Today we are excited to share the cover reveal, along with an exclusive excerpt, for the contemporary YA novel Thanks, Carissa, For Ruining My Life by Dallas Woodburn, coming February 8th from Immortal Works Publishing.
Woodburn’s debut novel The Best Week That Never Happened won the Grand Prize in the Dante Rossetti Book Award for Young Adult Fiction, and now she’s back with a sweet, soulful story about two characters who feel pressured by the outside world try to change into “better versions” of themselves… but learn that the people who truly matter are the ones who see and love you for who you are deep down inside.
Thanks, Carissa, For Ruining My Life is a heartfelt YA friends-to-lovers romance described as “Brittany Runs a Marathon” meets Taylor Swift’s “You Belong With Me.” Gabi Justice, author of Dog Girl, calls it “a charming slow-burn romance that builds with each page.”

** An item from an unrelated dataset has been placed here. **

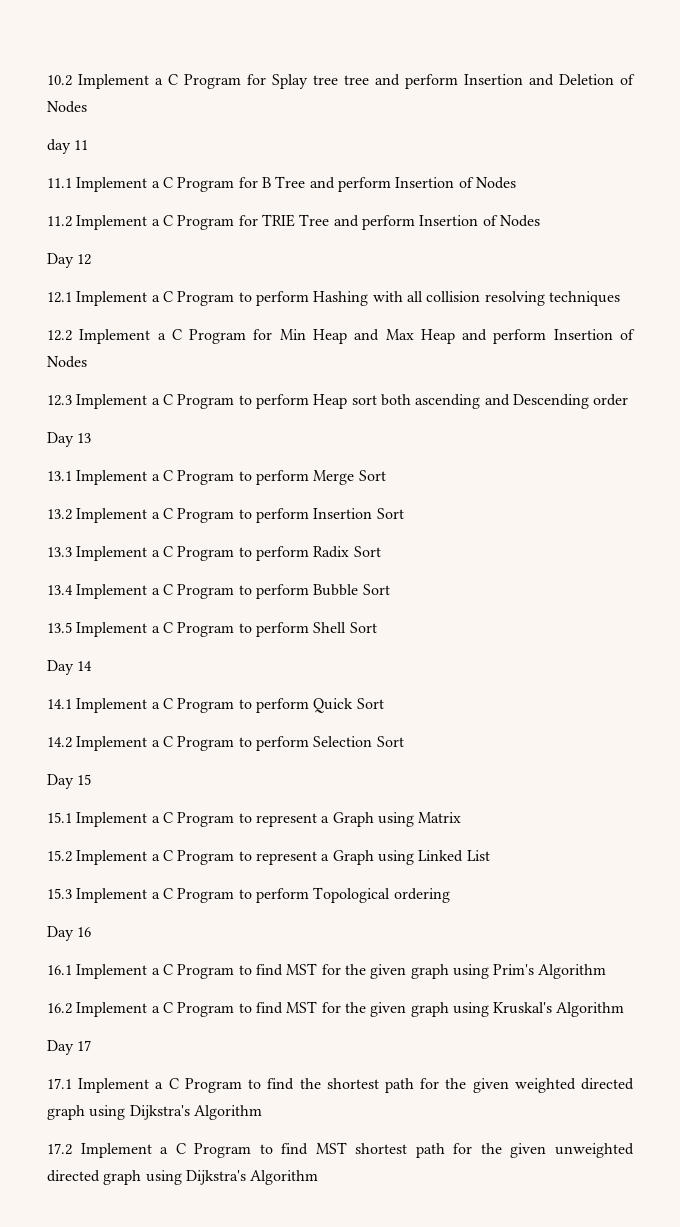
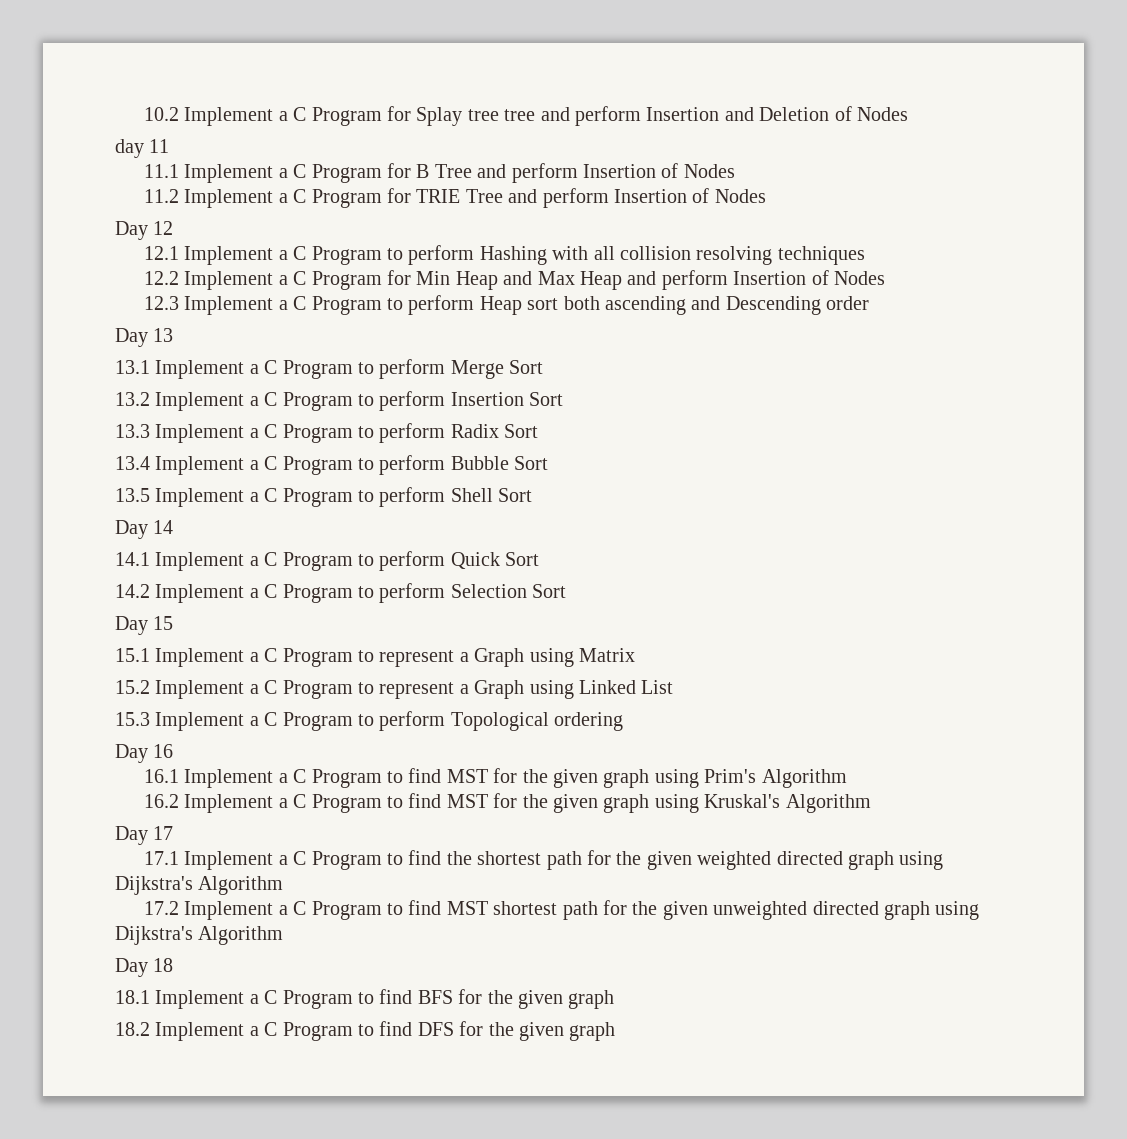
+ Day 18
+ 18.1 Implement a C Program to find BFS for the given graph
+ 18.2 Implement a C Program to find DFS for the given graph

Judging from this fun cover and exclusive sneak peek, we already can’t wait for Thanks, Carissa, For Ruining My Life to hit bookshelves in 2022!
The person who ruined their lives just might bring them together…
Brad is ready for a perfect senior year: he has a seat at the popular lunch table, a gig co-hosting the school’s morning announcements, and a gorgeous girlfriend. But when Carissa breaks up with Brad, his carefully constructed life comes crashing down. Convinced everything would be perfect if only Carissa would take him back, Brad creates a “self-improvement plan” and vows to re-win her heart.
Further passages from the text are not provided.